When the word "nowrap" shows up in a line of the records below, copy that line.

* **Records excerpted from a collection**:
■ ■ ■
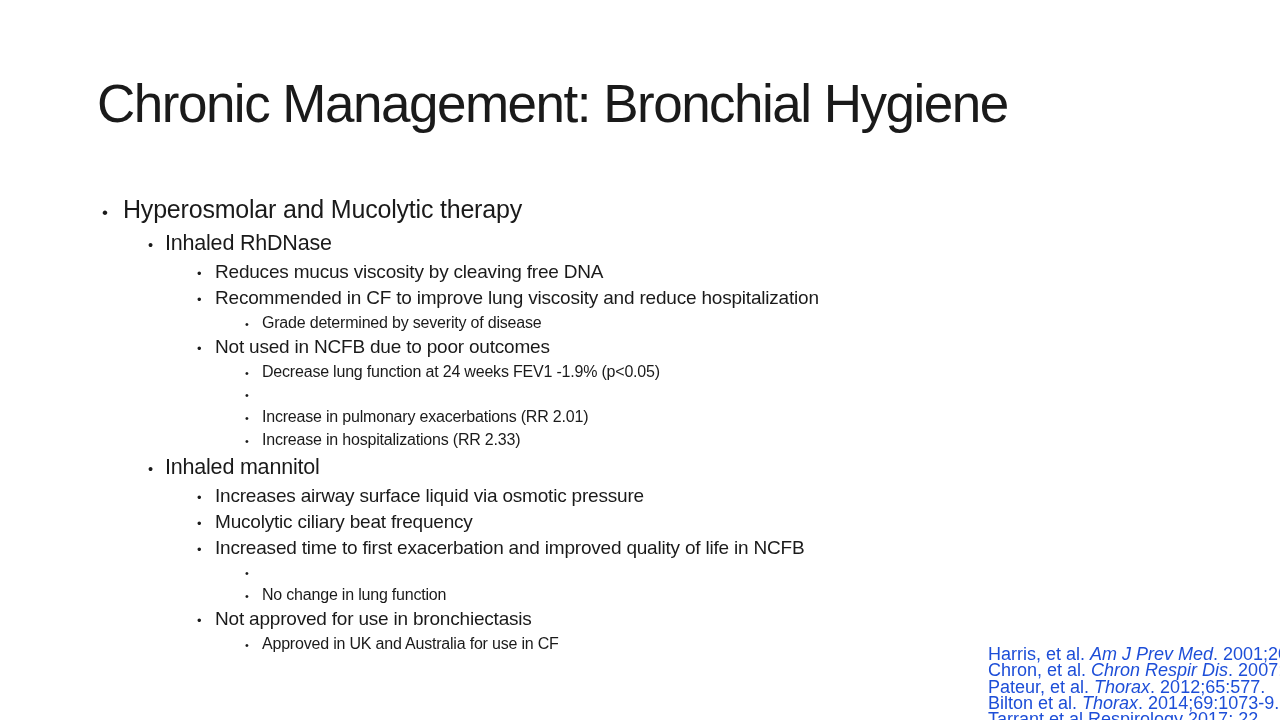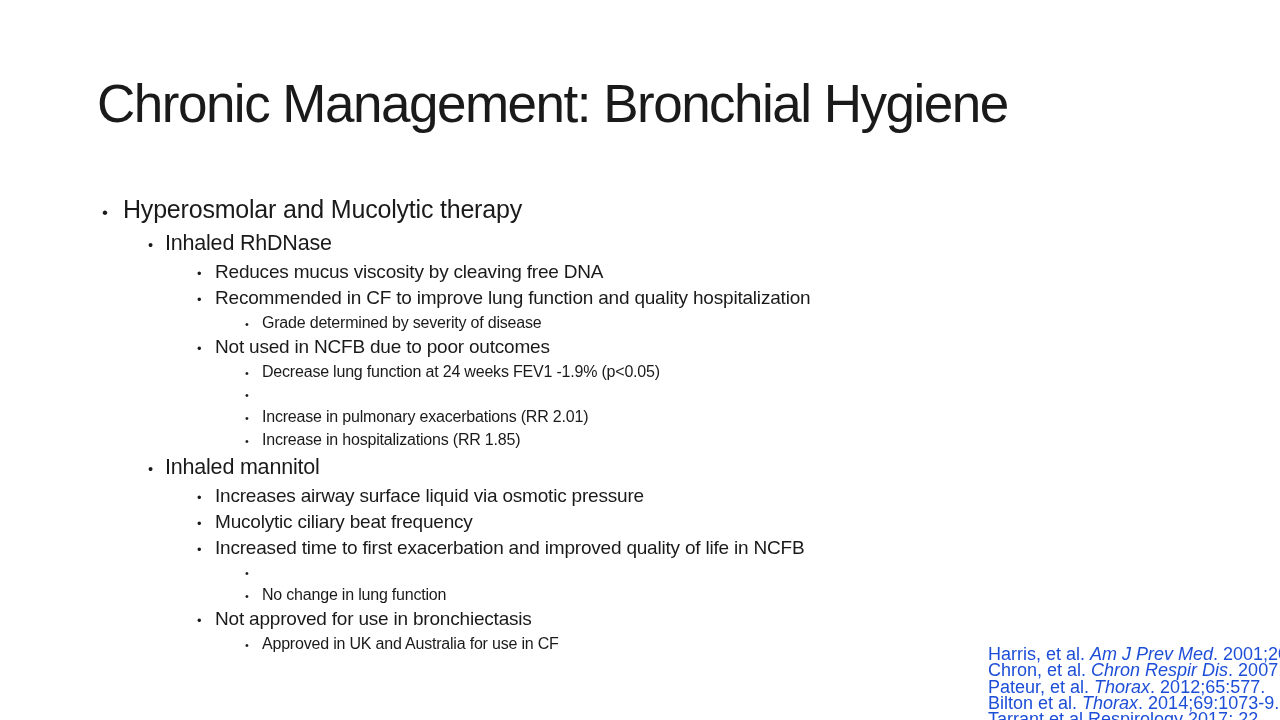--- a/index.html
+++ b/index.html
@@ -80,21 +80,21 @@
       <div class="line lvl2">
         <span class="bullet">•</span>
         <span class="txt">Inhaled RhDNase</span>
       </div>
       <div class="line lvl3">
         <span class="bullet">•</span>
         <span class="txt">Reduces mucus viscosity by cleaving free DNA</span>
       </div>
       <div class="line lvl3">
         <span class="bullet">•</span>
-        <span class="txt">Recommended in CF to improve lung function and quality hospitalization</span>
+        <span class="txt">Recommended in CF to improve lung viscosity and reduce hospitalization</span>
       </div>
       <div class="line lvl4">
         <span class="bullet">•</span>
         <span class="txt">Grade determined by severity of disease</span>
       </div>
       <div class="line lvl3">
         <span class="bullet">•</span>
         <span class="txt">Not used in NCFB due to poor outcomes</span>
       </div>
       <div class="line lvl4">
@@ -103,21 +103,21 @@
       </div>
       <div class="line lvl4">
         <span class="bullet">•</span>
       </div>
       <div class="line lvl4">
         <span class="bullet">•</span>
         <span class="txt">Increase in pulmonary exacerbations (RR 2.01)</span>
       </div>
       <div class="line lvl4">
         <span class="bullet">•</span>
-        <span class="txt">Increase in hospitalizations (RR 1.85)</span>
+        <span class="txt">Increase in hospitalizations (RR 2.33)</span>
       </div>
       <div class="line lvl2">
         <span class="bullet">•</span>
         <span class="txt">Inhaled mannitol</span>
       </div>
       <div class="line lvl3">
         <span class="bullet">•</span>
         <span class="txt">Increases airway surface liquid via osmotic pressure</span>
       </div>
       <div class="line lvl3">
■ ■ ■
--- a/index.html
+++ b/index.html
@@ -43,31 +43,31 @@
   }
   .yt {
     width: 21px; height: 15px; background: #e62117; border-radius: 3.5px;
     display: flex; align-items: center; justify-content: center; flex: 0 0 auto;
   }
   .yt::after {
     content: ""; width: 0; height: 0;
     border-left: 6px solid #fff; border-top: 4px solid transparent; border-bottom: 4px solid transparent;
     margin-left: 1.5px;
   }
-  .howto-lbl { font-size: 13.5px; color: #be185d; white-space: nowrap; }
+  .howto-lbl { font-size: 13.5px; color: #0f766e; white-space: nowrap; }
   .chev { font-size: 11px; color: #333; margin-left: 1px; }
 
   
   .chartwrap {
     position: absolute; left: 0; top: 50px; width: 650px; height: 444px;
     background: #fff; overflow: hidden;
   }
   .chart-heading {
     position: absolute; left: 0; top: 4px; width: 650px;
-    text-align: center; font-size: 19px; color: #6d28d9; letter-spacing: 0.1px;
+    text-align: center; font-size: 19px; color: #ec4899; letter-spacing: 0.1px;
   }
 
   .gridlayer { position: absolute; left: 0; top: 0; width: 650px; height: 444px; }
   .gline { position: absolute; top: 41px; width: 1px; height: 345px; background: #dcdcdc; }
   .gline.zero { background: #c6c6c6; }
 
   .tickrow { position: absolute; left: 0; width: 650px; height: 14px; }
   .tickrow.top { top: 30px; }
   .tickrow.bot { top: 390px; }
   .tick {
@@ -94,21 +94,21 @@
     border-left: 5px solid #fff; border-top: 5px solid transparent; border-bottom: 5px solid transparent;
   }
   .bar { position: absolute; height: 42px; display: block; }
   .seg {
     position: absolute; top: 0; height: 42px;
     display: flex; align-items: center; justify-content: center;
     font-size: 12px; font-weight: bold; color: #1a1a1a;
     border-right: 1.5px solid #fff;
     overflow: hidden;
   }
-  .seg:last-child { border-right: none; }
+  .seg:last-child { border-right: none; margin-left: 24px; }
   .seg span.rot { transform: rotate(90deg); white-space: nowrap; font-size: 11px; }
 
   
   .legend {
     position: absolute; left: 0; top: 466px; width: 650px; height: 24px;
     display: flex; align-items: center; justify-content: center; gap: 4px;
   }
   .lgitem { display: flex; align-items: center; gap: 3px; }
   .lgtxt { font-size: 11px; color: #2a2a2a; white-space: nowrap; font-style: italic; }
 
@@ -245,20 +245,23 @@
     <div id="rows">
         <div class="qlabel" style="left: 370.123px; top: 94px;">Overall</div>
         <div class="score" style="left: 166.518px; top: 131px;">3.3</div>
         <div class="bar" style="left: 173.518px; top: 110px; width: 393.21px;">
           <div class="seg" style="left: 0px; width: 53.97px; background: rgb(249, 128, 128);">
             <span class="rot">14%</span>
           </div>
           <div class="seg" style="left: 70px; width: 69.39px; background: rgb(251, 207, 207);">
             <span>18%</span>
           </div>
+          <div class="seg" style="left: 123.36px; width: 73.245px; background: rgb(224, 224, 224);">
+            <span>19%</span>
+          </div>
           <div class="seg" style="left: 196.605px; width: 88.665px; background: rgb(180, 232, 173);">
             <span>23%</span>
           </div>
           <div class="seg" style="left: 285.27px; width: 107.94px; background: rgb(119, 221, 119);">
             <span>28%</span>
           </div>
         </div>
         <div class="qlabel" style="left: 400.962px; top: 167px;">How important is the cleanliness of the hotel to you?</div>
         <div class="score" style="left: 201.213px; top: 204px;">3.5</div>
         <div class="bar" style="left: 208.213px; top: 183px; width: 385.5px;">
■ ■ ■
* **YOUR RESPONSE**:
-  .howto-lbl { font-size: 13.5px; color: #be185d; white-space: nowrap; }
+  .howto-lbl { font-size: 13.5px; color: #0f766e; white-space: nowrap; }
   .seg span.rot { transform: rotate(90deg); white-space: nowrap; font-size: 11px; }
   .lgtxt { font-size: 11px; color: #2a2a2a; white-space: nowrap; font-style: italic; }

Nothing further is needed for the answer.